It took three years to settle the suit that Cooper's office brought against SmartBuy, and when they did, SmartBuy relocated to California to file bankruptcy and escape the Tennessee judgment. Cooper's office was able to track them down in California, but it made the process that much longer and more difficult.
Cooper also told the story of a soldier who had been killed in Iraq whose family had to endure months of illegal harassment from a debt collector.
Rockefeller was torn between the effectiveness of aggressive but time-consuming and expensive suits, like Cooper's, and providing as much education for service members as possible, saying that both were necessary.

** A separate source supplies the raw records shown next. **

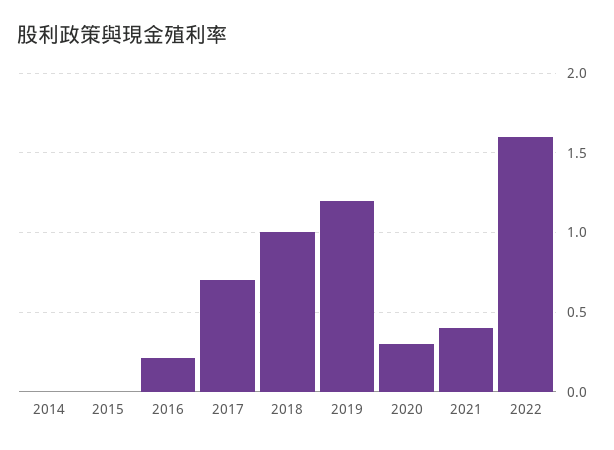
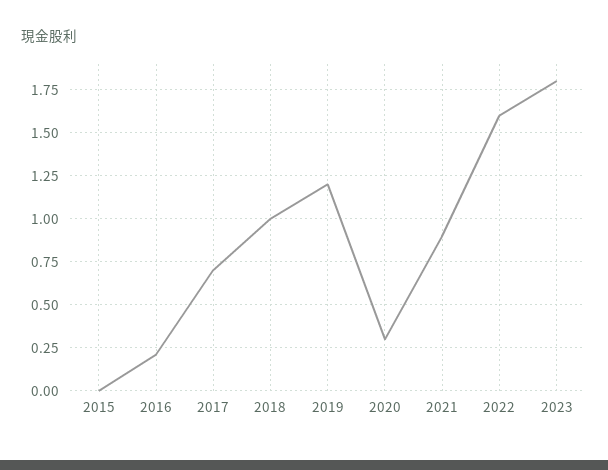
2014: 0 -> none
2021: 0.4 -> 0.9
2023: none -> 1.8

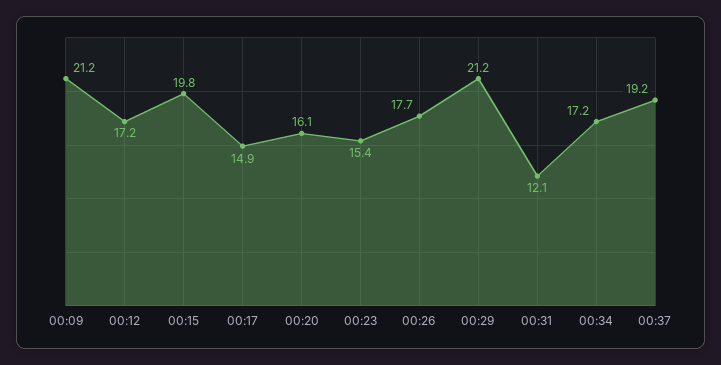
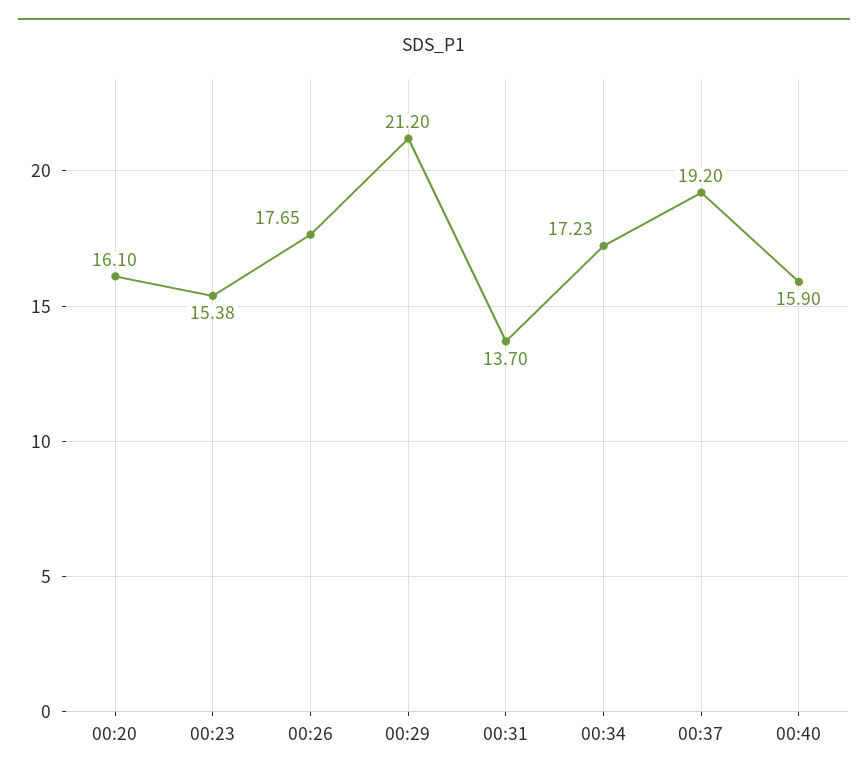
00:09: 21.2 -> none
00:12: 17.2 -> none
00:15: 19.8 -> none
00:17: 14.9 -> none
00:31: 12.1 -> 13.7
00:40: none -> 15.9

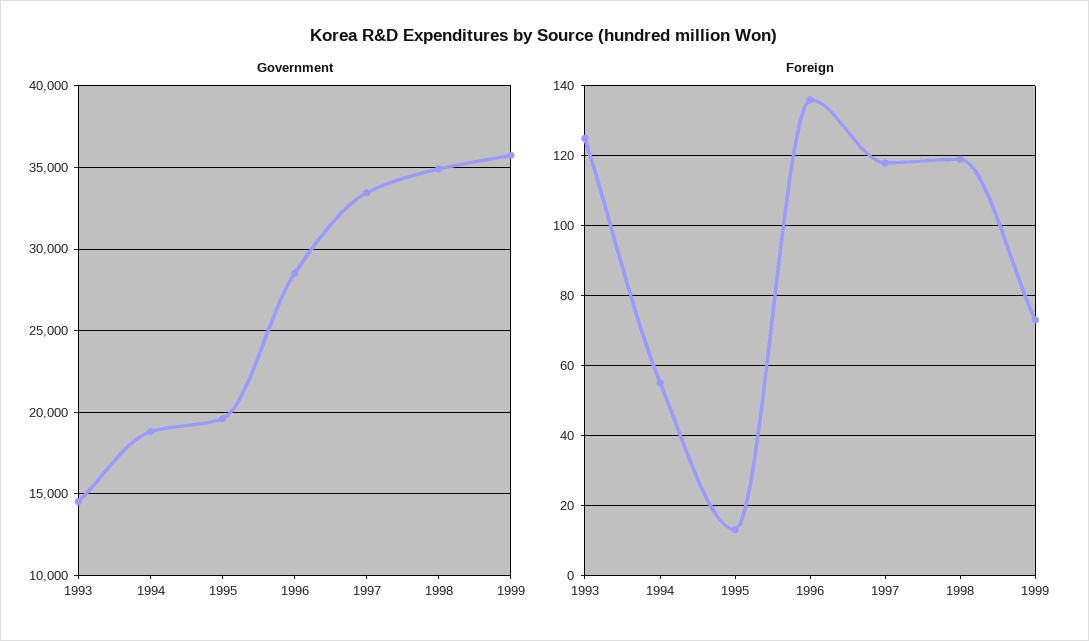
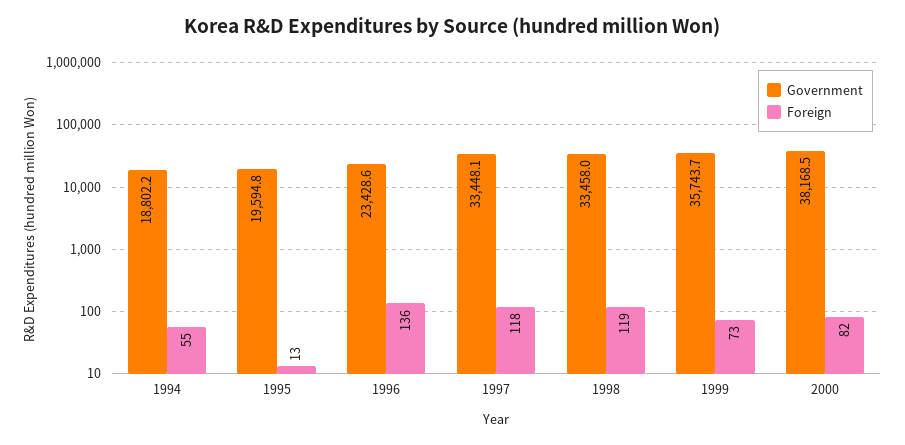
Government, 1993: 14500 -> none
Government, 1996: 28500 -> 23428.6
Government, 1998: 35000 -> 33458
Foreign, 1993: 125 -> none
Government, 2000: none -> 38168.5
Foreign, 2000: none -> 82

"You work with the Guard, you talk with the folks, and they hear you, they believe you, but does it prepare them for these creeps that are going to sell to them?" Rockefeller asked. "I keep coming back to what you said: They're kids, 22, 25 years old ... as they're serving us, they're getting shafted under our watch in this country."
Deanna Nelson, an assistant attorney general in New York, described a company that would buy computers at Walmart or Costco and then remarket them and sell them to service members at Fort Drum. They would advertise them at reasonable prices -- $60 per pay period -- but with fine print so that consumers ended up paying up to $3,000 for a $600 computer.
Rockefeller indicated that he would like to use his committee's subpoena power to force executives from companies like SmartBuy to testify before his committee.
"I'm trying to find some way to get them to be seen as the scumbags that I think they are," he said. "It's a terrible thing happening to our men and women in service and I regret it greatly."